Mr. Hoffman to Mr. Blaine.
St. Petersburg , May 5, 1881. (Received May 27.)
Sir: Public opinion has been greatly excited here lately, and there has been much anxiety as to the course the imperial government meant hereafter to take in regard to the reforms initiated and projected by the late Emperor. It was understood that an influential party in the council, headed by the Grand Duke Vladimir, backed by nearly all the military element, was in favor of repression and coercion, and determined to rule by the right of force. On the other hand, General Melikoff, the minister of the interior, and undoubtedly the first statesman in Russia, supported by Mr. Abaza, the newly appointed minister of finance, was equally decided in favor of further concessions to the people and a gradual introduction of a partially representative government.
Last week it was rumored that the Grand Duke Vladimir had carried his point, and that Melikoff and Abaza had resigned. Fortunately these rumors were untrue, and General Melikoff’s extended plans of reform have been adopted in part, while other parts are still under discussion, with the probability that they too will be carried. The part already decided upon relates to the relief of the peasants, and is undoubtedly the most pressing, for the situation of a very large body of them is pitiable in the extreme. I am assured upon excellent authority that a ukase upon this subject will shortly be issued, an outline of which I am in a position to give you.
When the late Emperor freed the serfs in 1861, he provided a plan by which they might all become, as he hoped, peasant proprietors. To this end the dues heretofore paid to the owners of the soil were capitalized at 6 per cent., payable annually for forty-nine years. Four-fifths of the capital thus arrived at was paid at once by the state to those proprietors who applied for it, and the other fifth was to be paid by the peasant to the proprietor in installments.

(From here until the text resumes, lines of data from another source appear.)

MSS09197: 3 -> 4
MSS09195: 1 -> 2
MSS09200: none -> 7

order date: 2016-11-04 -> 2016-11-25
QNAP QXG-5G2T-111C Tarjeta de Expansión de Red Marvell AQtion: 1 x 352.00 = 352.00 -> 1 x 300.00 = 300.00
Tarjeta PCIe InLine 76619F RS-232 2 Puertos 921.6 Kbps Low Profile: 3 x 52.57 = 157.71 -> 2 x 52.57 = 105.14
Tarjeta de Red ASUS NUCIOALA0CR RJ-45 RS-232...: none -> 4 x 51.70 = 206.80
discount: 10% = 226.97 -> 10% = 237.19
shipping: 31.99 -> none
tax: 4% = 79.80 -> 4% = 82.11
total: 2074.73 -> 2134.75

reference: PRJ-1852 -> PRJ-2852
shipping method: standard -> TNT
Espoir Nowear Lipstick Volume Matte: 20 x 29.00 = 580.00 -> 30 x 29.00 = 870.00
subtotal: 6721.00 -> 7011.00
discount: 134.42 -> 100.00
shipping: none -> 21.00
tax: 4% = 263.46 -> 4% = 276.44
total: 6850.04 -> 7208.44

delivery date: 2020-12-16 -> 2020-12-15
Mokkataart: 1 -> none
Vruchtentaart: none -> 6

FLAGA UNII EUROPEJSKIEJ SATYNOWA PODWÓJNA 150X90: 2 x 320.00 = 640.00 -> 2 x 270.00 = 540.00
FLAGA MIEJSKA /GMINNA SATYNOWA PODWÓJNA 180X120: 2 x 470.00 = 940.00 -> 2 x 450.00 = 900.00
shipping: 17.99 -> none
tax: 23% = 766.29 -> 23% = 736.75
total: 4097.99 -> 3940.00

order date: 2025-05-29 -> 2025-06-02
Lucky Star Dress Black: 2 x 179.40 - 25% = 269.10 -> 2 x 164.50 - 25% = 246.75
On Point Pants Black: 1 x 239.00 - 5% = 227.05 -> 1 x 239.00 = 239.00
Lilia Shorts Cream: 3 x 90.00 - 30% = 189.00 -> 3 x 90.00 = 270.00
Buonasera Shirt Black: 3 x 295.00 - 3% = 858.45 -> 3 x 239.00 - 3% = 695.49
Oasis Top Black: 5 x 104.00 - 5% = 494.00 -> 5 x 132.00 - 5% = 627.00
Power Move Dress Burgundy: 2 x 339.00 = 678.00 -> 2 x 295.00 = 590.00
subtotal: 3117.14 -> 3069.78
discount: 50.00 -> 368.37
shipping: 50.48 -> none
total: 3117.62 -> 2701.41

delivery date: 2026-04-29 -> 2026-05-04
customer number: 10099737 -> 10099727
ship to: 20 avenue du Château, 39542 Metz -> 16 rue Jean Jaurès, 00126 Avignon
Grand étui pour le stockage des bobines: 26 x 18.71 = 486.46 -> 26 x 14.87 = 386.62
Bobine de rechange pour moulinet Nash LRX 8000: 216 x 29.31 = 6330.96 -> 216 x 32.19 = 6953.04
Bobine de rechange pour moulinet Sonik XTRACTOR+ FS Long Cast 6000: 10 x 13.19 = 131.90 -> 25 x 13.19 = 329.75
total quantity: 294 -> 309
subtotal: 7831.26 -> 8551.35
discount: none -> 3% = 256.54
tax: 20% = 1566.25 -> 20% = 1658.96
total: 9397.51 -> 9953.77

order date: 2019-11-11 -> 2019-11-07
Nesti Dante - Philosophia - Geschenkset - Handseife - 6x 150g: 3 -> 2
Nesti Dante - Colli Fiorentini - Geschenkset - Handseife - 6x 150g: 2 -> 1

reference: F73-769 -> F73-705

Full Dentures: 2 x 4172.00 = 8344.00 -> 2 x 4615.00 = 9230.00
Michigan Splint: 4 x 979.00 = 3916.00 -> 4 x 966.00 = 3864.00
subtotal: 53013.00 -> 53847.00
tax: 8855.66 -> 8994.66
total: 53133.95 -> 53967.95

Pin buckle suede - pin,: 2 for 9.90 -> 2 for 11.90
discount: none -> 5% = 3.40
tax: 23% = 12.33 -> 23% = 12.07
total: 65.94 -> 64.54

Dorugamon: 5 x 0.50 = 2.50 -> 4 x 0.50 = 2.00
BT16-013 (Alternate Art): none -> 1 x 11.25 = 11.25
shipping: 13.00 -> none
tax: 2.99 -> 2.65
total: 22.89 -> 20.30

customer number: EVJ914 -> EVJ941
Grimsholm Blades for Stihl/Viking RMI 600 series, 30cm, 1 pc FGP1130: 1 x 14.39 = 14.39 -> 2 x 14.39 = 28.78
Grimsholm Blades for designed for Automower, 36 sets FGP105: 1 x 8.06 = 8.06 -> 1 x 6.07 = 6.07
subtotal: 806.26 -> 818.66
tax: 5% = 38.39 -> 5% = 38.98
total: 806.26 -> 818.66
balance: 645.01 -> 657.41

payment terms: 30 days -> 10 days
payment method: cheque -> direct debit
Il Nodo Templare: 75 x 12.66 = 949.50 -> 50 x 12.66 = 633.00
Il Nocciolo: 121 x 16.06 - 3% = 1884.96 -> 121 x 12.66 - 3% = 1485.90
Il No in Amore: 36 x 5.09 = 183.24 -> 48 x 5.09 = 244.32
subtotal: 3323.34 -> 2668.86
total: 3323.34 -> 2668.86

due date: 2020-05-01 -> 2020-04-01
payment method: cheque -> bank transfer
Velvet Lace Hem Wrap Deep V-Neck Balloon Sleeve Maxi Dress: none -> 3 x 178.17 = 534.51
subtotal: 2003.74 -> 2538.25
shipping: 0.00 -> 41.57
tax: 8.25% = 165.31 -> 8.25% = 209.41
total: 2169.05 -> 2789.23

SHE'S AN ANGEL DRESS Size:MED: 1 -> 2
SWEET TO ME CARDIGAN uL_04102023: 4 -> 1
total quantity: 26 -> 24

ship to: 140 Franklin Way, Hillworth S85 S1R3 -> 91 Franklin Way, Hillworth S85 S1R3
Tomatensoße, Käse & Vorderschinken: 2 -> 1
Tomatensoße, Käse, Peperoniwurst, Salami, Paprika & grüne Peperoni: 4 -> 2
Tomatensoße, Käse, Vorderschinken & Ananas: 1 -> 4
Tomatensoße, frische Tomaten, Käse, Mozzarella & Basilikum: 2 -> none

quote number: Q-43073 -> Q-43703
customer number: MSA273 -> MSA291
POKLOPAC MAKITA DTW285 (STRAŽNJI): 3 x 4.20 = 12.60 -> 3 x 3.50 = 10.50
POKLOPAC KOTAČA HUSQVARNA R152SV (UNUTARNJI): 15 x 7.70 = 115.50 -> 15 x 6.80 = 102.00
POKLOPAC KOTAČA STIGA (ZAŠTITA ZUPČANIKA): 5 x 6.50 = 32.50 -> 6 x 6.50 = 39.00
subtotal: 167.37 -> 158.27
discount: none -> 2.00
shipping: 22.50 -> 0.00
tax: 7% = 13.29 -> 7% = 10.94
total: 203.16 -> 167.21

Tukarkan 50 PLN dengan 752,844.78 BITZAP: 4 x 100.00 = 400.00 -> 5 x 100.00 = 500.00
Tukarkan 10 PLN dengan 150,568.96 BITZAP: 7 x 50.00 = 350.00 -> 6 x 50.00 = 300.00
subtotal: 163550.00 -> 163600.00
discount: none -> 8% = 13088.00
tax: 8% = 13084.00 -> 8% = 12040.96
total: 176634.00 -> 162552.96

Of the 6 per cent, paid to the state, 5½ per cent, was appropriated to reimburse the government and one-half per cent, was set aside as a fund to aid the peasants in emergencies. In the more fertile provinces of Russia this arrangement has worked very well. Of 8,500,000 peasant proprietors in all Russia, nearly four-sevenths have regularly paid their 6 per cent, during the last twenty years. But, and mostly in the poorer parts of the empire, at least three-sevenths of the peasants have failed to pay their dues. Arrears amounting to 16,500,000 roubles are due to the government, and there is no prospect of their ever being paid. This large sum is to be remitted in toto. So much for the past. For the future the peasants in the poorer districts, to whom these arrears have been remitted, will pay only 3 per cent., while the government will furnish 9,000,000 roubles per annum to prevent loss to the former proprietors on [Page 1016] account of unpaid moneys due them from the peasants. These nine millions will be taken in part from the profits (existing at least on paper) of the National Bank of Russia, and partly from the one-half per cent, above referred to, reserved by the government for the relief of the peasants in emergencies.
The sale of the lands by the proprietors to the peasants has been, as a rule, hitherto a matter of voluntary arrangement on the part of the proprietors, willingly carried out by them generally, as it furnished them with a large sum of ready money, never very abundant with this class. But there remains a body of at least 800,000 peasants who have not been able to come to terms with their landlords, The new law provides that after the 1st of January, 1883, the sale of land to these peasants shall be obligatory, with a view to carry out the plans of the late Emperor and to create the largest possible number of peasant proprietors.
A minor reform, but a very important one as calculated to prevent jobbing—the curse of Russia in the different departments—is this: Heretofore, a minister proposing an important concession, or measure of any kind within his competency, had simply to submit it to the Emperor, obtain his approval, and it became law. Hereafter, every measure must first be submitted to the council of ministers, and only after having obtained the assent of a majority of them can it be submitted to the Emperor for his approval and the necessary ukase.
It is to be hoped that these measures of wise reform, and, above all, of relief, projected by General Melikoff, will restore the waning popularity of the Russian Grown and check the spread of the dangerous doctrines of nihilism and socialism among the masses, heresies of an empty stomach only, which during the last three years have made such rapid strides in Russia.